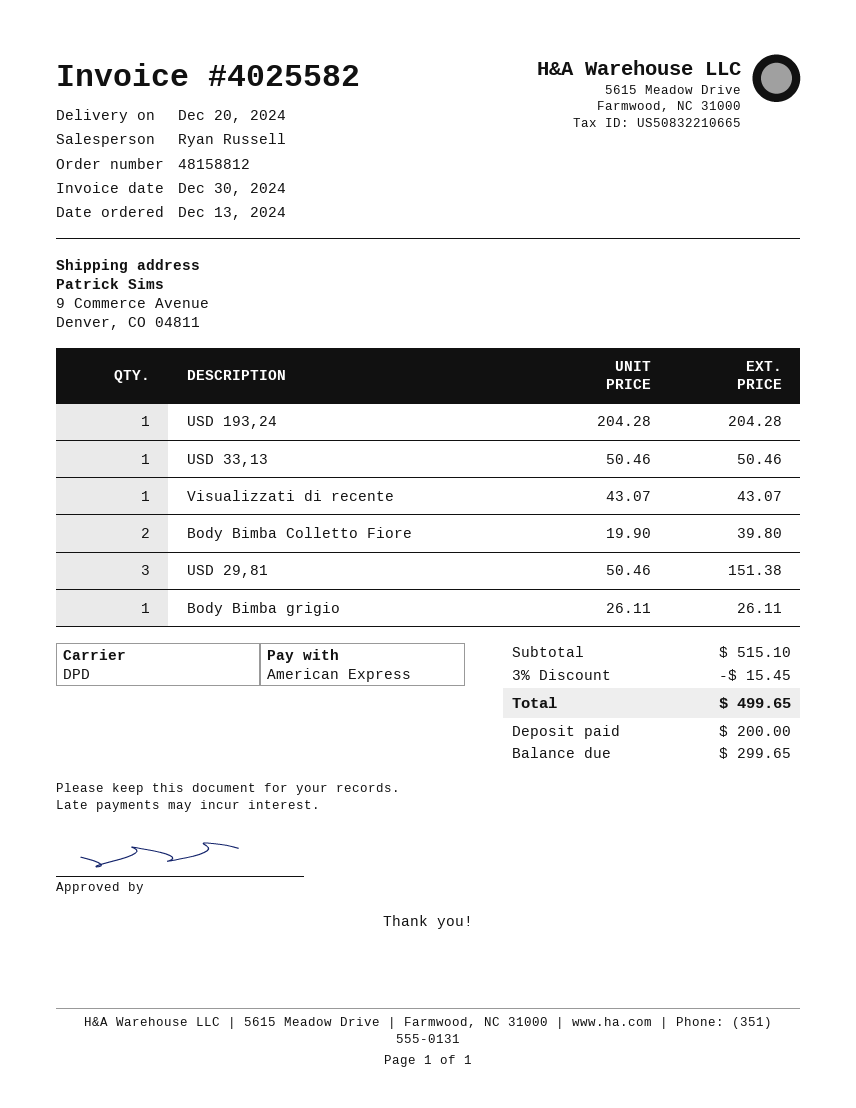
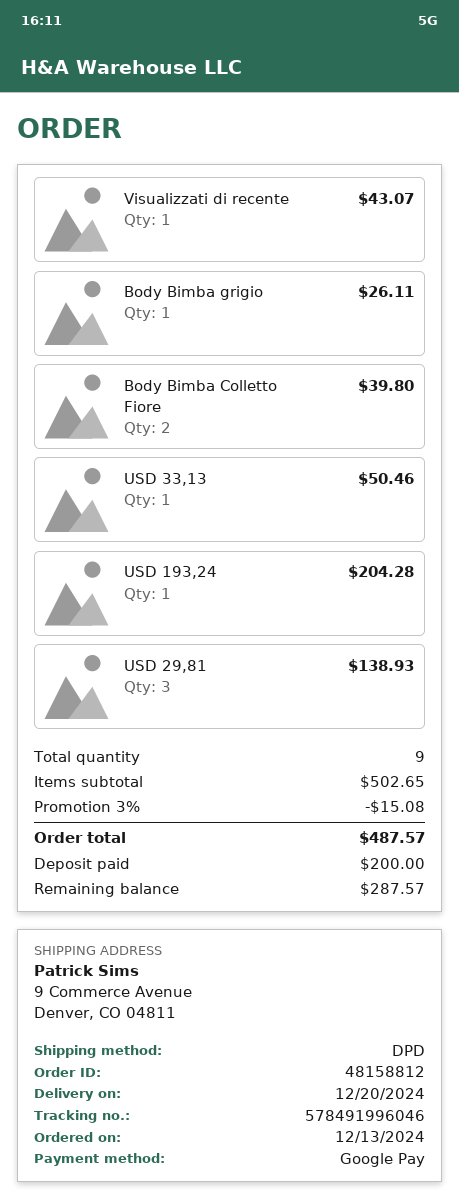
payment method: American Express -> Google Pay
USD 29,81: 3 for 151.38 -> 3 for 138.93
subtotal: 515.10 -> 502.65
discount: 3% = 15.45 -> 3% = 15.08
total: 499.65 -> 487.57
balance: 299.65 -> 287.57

========

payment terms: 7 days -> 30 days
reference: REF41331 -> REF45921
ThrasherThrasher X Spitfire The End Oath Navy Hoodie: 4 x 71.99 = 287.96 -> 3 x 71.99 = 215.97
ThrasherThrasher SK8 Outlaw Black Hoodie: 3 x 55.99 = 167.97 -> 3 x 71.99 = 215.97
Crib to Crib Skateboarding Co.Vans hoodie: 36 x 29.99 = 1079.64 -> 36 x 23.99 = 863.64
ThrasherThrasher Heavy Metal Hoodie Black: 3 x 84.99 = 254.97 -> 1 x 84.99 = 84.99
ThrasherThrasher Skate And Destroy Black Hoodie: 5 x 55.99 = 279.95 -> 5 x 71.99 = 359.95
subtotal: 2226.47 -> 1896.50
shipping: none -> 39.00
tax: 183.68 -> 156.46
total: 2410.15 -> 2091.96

========

# PROBLEM TO SOLVE
Beginning with the line containing "payment method: American" in the material above, copy every line exactly until you have copied the line containing "balance: 299.65 -> 287.57".

# PROBLEM SOLUTION
payment method: American Express -> Google Pay
USD 29,81: 3 for 151.38 -> 3 for 138.93
subtotal: 515.10 -> 502.65
discount: 3% = 15.45 -> 3% = 15.08
total: 499.65 -> 487.57
balance: 299.65 -> 287.57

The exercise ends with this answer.